Regardless of his rank, his action took place right after the battle started. The royalist forces (loyal to the Spanish Crown) had sailed up the Paraná River from Montevideo and landed on San Lorenzo, Santa Fe. Enemy fire overturned San Martín's horse, trapping the colonel beneath it, while the royalists drew close charging with bayonets. Cabral dismounted and assisted San Martín. The exact details have been embellished to the point that it is impossible to say how much risk he took. Some versions have Cabral placing himself between the bayonets and San Martín, which is doubtful. In any event, Cabral was critically wounded, and he died in the refectory of the neighboring San Carlos Convent, which was used as a field hospital. On his deathbed he said "I die happy, General; we have beaten the enemy."

==Legacy==
According to Mitre, the rank of sergeant was given him posthumously due to meritorious actions in the battle.
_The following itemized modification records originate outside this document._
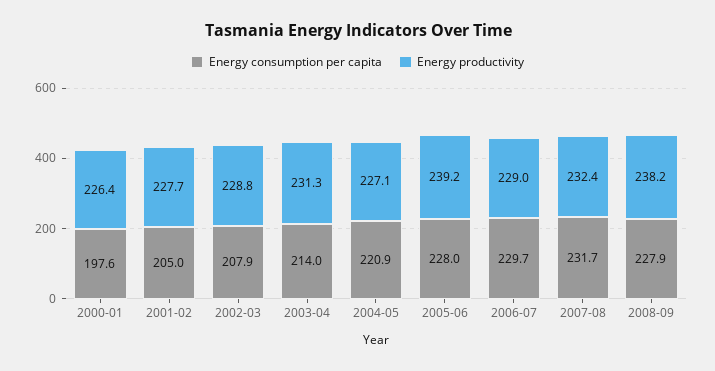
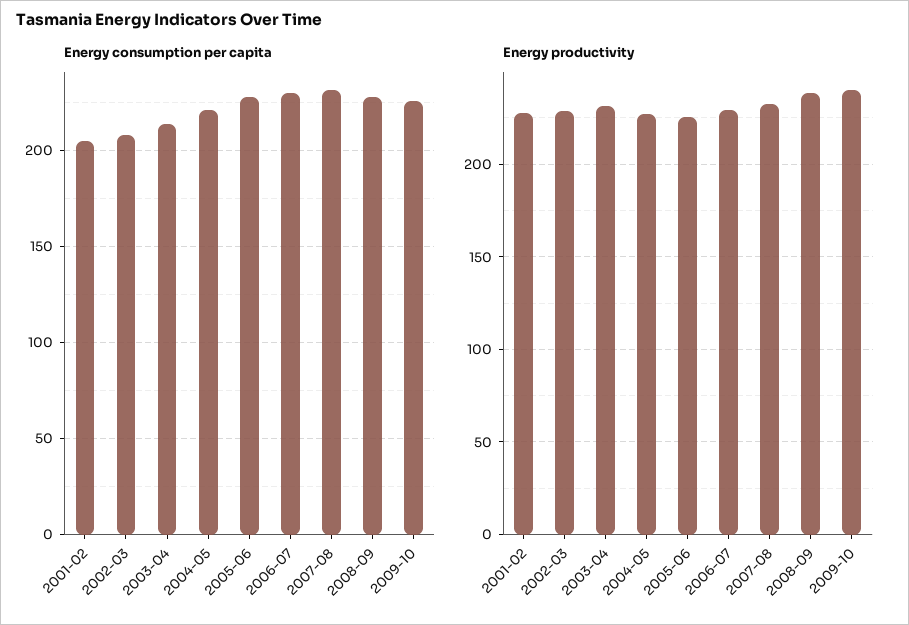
Energy consumption per capita, 2000-01: 197.6 -> none
Energy productivity, 2000-01: 226.4 -> none
Energy productivity, 2005-06: 239.2 -> 225
Energy consumption per capita, 2009-10: none -> 225
Energy productivity, 2009-10: none -> 240

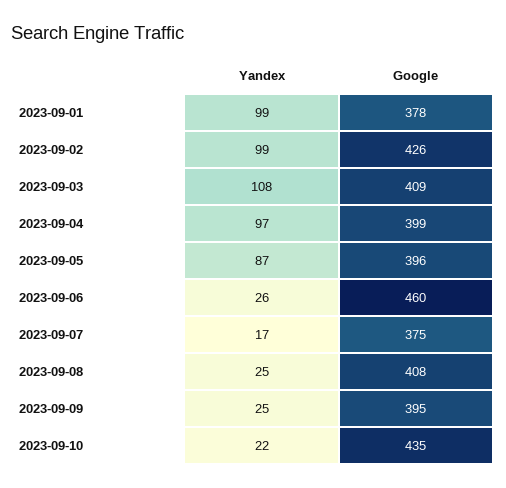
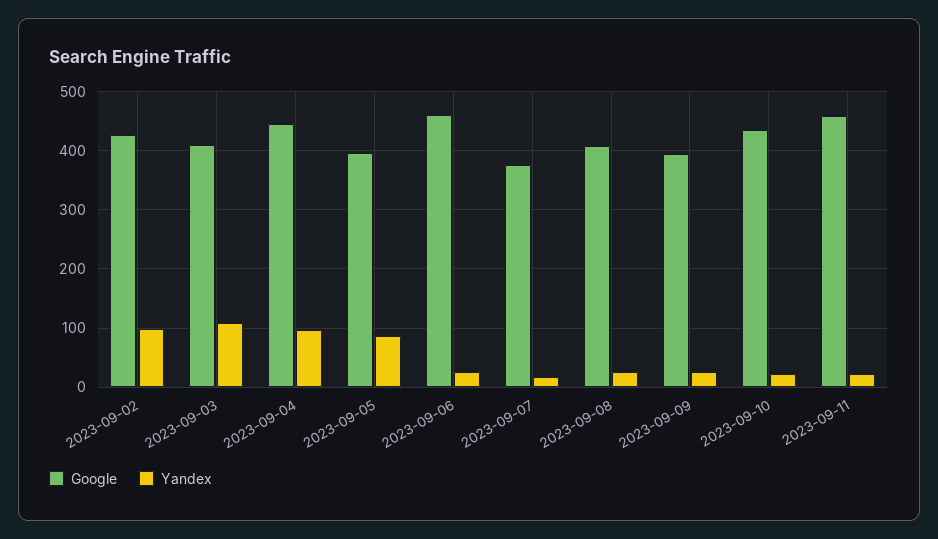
Yandex, 2023-09-01: 99 -> none
Google, 2023-09-01: 378 -> none
Google, 2023-09-04: 399 -> 440
Google, 2023-09-11: none -> 460
Yandex, 2023-09-11: none -> 20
Argentine history has made him a national hero, and there are many monuments erected in his honor. The San Lorenzo march, by C. J. Benielli, is dedicated to him, and is taught in primary school. The famous Paraguayan composer and guitar virtuoso Agustin Barrios Mangoré composed a piece dedicated to the memory of him called Sargento Cabral. The Argentine Army's school for NCOs is named in his honour.

Cabral's heroic deeds have also been reflected in music and culture. A tango by Manuel Campoamor bears his name, as does a chamamé.